Mailen war davor ein Fall für den Akustikkoppler
Zwar wurden bereits vor diesem historischen Tag im August 1984 E-Mails versendet und empfangen. Die Nachricht an Rotert war jedoch die Erste, die an einen eigenständigen, deutschlandweit verfügbaren E-Mail-Server ging. Zuvor mussten sich die Nutzer telefonisch in amerikanische Computer einwählen. Die Daten liefen als akustische Signale über die Telefonleitung und auf der Empfängerseite musste jemand einen Telefonhörer abnehmen und in einen Akustikkoppler legen, der die Signale dann wieder in digitale Daten zurückverwandelte und an den Rechner übertrug.
Standleitungen gab es damals nicht. E-Mails wurden nicht verschickt, sie wurden in sogenannten Mailservern gesammelt. Dann wurde täglich mehrfach für den Mailaustausch eine Verbindung in die USA aufgebaut.
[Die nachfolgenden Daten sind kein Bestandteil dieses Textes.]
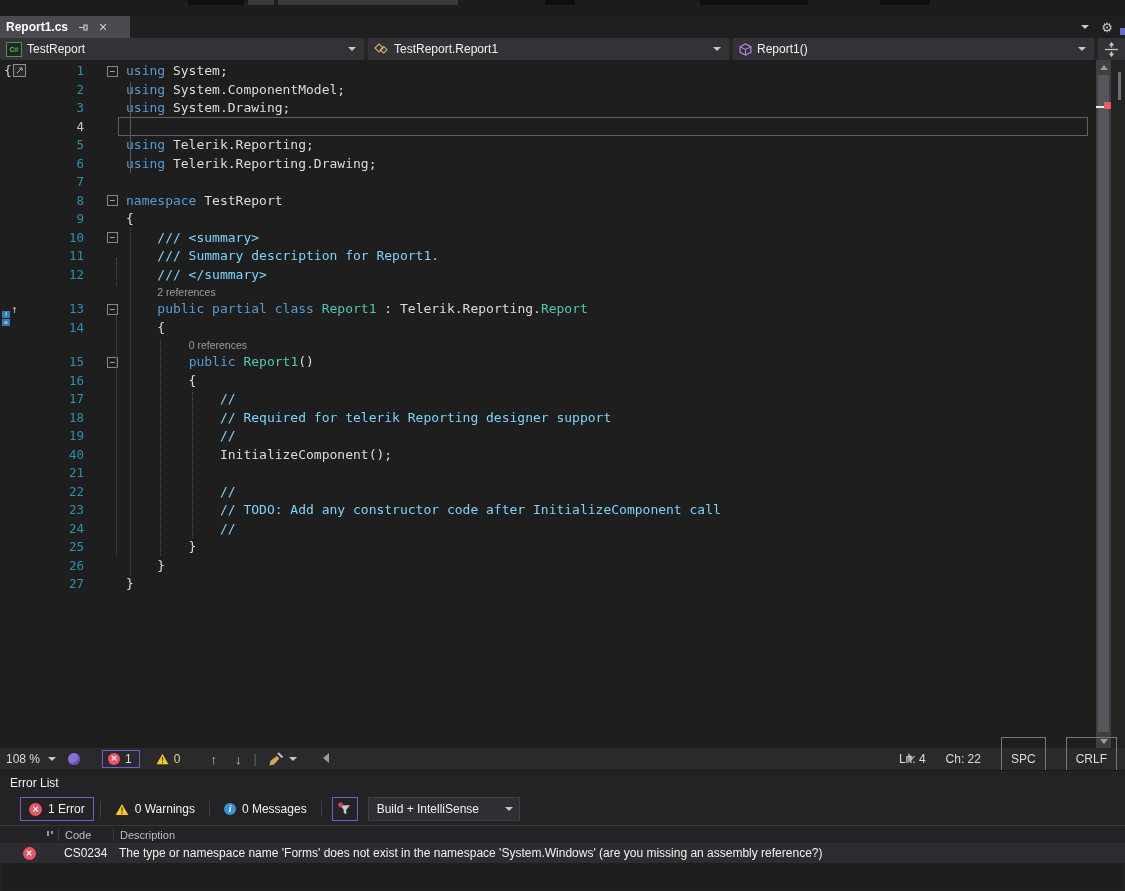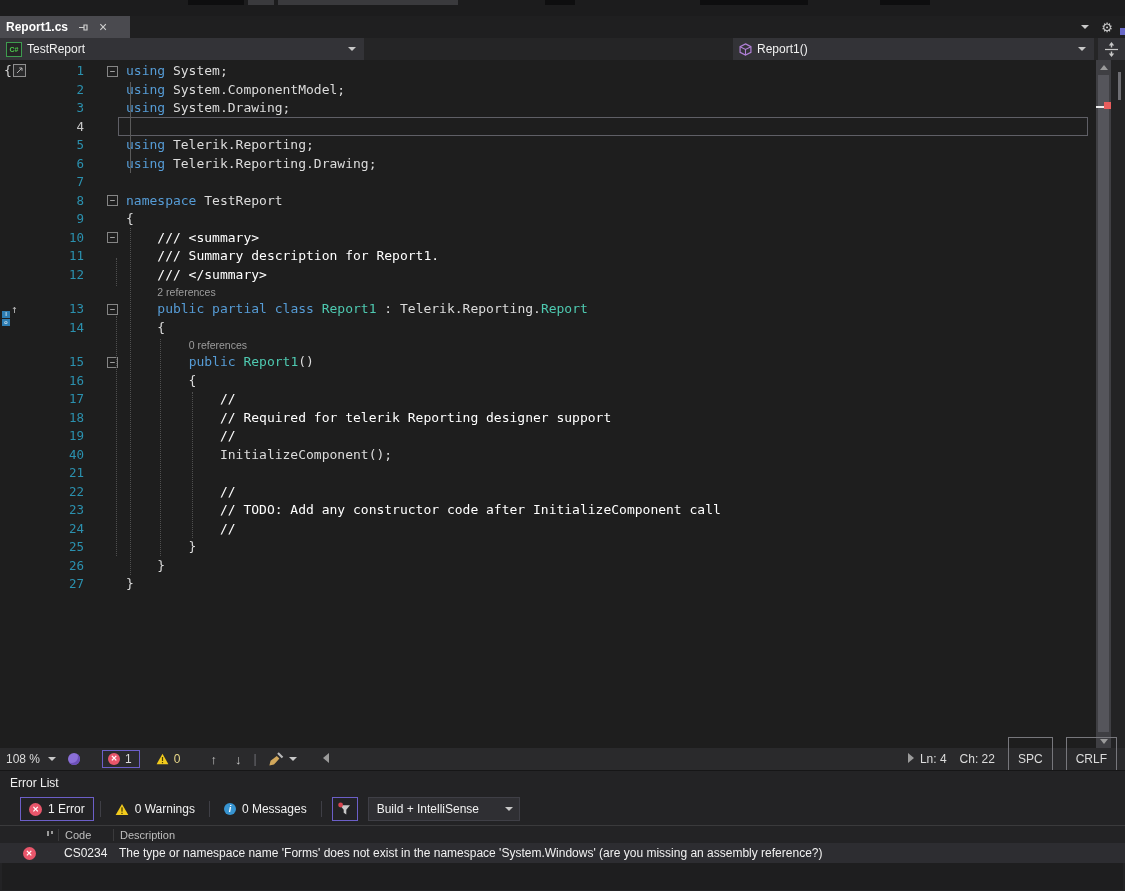--- a/index.html
+++ b/index.html
@@ -161,6 +161,16 @@
     <div class="combo" style="left:0;width:364px;">
       <span class="cs-ico">C#</span>
       <span class="lbl">TestReport</span>
+      <span class="caret"></span>
+    </div>
+    <div class="combo" style="left:368px;width:361px;">
+      <span style="display:inline-flex;">
+        <svg width="15" height="13" viewBox="0 0 15 13">
+            <rect x="2.2" y="2.2" width="5.6" height="5.6" transform="rotate(45 5 5)" fill="none" stroke="#D9B66C" stroke-width="1.1"></rect>
+            <rect x="7.4" y="4.4" width="4.6" height="4.6" transform="rotate(45 9.7 6.7)" fill="none" stroke="#D9B66C" stroke-width="1.1"></rect>
+          </svg>
+      </span>
+      <span class="lbl">TestReport.Report1</span>
       <span class="caret"></span>
     </div>
     <div class="combo" style="left:733px;width:361px;">

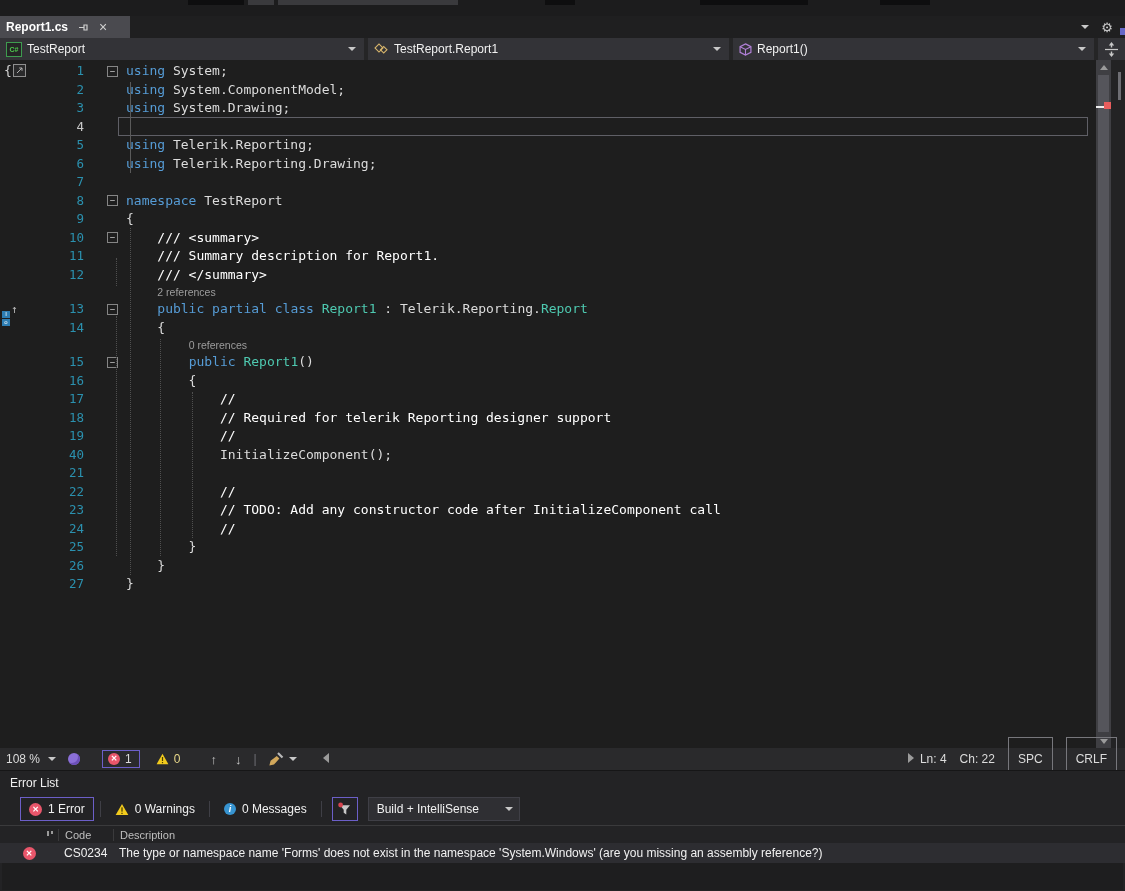--- a/index.html
+++ b/index.html
@@ -55,7 +55,7 @@
   .code{flex:1;}
   .k{color:#569CD6;}
   .t{color:#4EC9B0;margin-top:16px;}
-  .c{color:#ffffff;}
+  .c{color:#7dd3fc;}
   .d{color:#DCDCDC;}
   .e{color:#DCDCDC;text-decoration:underline wavy #D13438;text-decoration-thickness:1px;text-underline-offset:3px;}
   .u{color:#569CD6;border-bottom:1px solid #8A8A8A;}

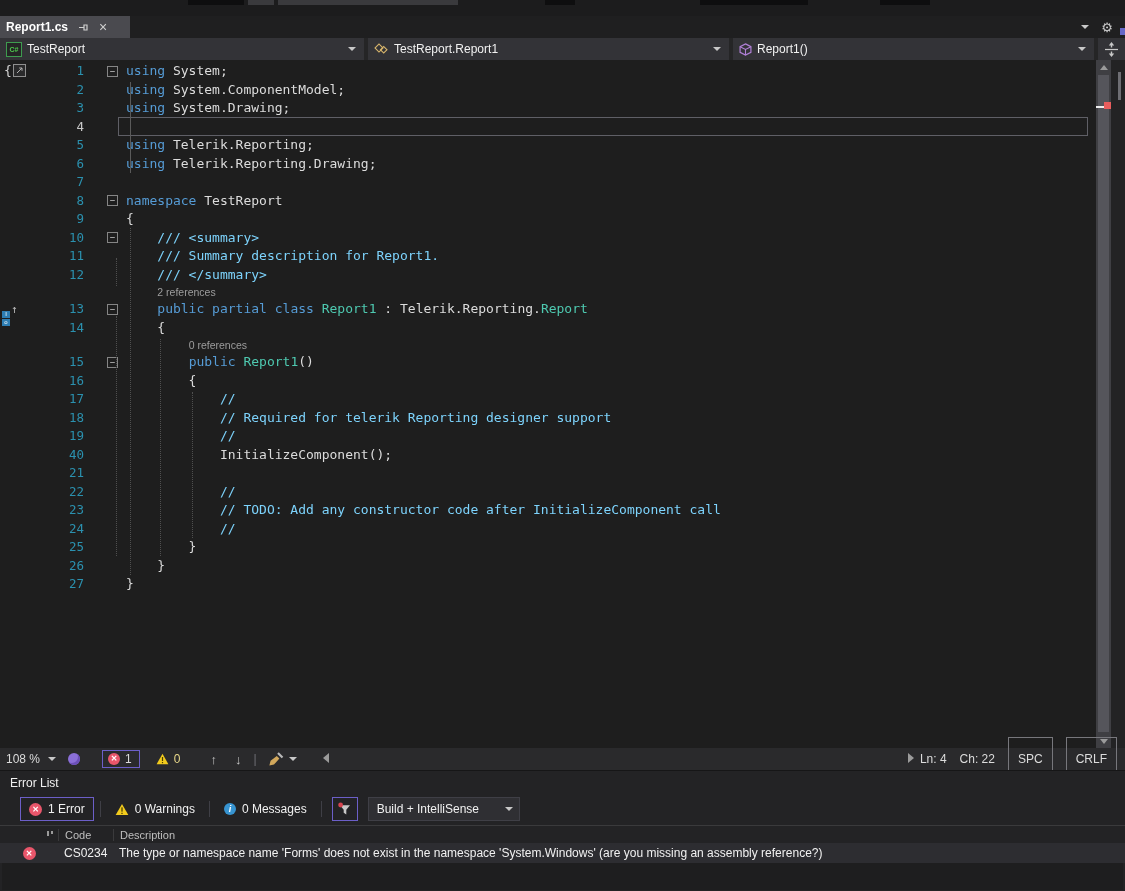--- a/index.html
+++ b/index.html
@@ -96,7 +96,7 @@
   .hright{position:absolute;left:908px;}
   .tri-left{width:0;height:0;border-top:5px solid transparent;border-bottom:5px solid transparent;border-right:6px solid #9B9B9B;display:inline-block;}
   .tri-right{width:0;height:0;border-top:5px solid transparent;border-bottom:5px solid transparent;border-left:6px solid #9B9B9B;display:inline-block;}
-  .ed-right{position:absolute;right:8px;display:flex;align-items:center;gap:13px;}
+  .ed-right{position:absolute;right:8px;display:flex;align-items:center;gap:20px;}
   .pillbox{border:1px solid #77777C;padding:13px 9px;line-height:16px;}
Darüber wurden dann die in Deutschland gesammelten E-Mails nach Amerika verschickt und umgekehrt wurden die Mails aus den USA, die für Deutschland bestimmt waren, herübergeholt. Das zeitversetzte Prinzip hatte reine Kostengründe, die heute vielleicht nicht mehr wirklich nachvollziehbar sind. Eine Standleitung hätte damals pro Monat einige Hunderttausend D-Mark gekostet.
CSNET sollte die internationale Wissenschaftskommunikation erleichtern
Das CSNET war ein in den frühen 1980er-Jahren in den USA entwickeltes Computernetzwerk, in dem sich verschiedene US-amerikanische Hochschulen zusammengeschlossen hatten. Dieses von der National Science Foundation (NSF) geförderte CSNET hatte zum Ziel, über das militärisch finanzierte und damit sehr stark eingeschränkte ARPANET hinaus die nationale und auch internationale Wissenschaftskommunikation zu erleichtern. CSNET war das erste System, dass die Kommunikationsprotokolle benutzte, die denen des Internets entsprachen.
Es waren dann Israel und Deutschland, die 1984 zum CSNET dazu kamen. „Wir haben das aus Entdeckerfreude gemacht und nicht an Geld gedacht“, sagt Zorn, der mittlerweile Universitätsprofessor im Ruhestand ist. „Zwar haben Zeitungen damals darüber berichtet, aber es lief eher unter dem Label «Exotenwissenschaft».“
Entscheidend für die Entwicklung des Internets war der Fall der Mauer
Die E-Mail ist heute das zentrale Kommunikationsmittel. Schnell und vor allem sehr günstig lassen sich weltweit kurze Nachrichten ebenso austauschen wie große Datenpakete. Per Anhang können ganze Präsentationen, Fotostrecken und Filme in Sekundenschnelle an die Empfangsadresse geschickt werden.
Vor 30 Jahren war alles das undenkbar. „Ohne den Fall der Mauer und die Auflösung des Eisernen Vorhangs wäre das Internet nicht für die weite Welt geöffnet worden“, sagt Michael Rotert. „Es war ein militärisches Entwicklungsprojekt, das 1969 begann, und 1989 mit dem Fall der Mauer kommerziell genutzt werden konnte. Nach dieser Öffnung wurde es dann auch sehr schnell privat genutzt.“
Undenkbar war allerdings auch der ganze Missbrauch, der heute mit dem Internet betrieben wird – Beispiel Canvas Fingerprinting. „Verschickt wurde nur reiner Text, es gab keine Grafikanhänge. Das hätte sich keiner leisten können. Und es gab auch noch keine Spam, also unverlangte Mails, die man nicht haben möchte“, sagt Rotert, der Empfänger der ersten E-Mail in Deutschland. „Let me know how you like to handle the announcement, Thank you“, so endet die E-Mail von Laura Breeden.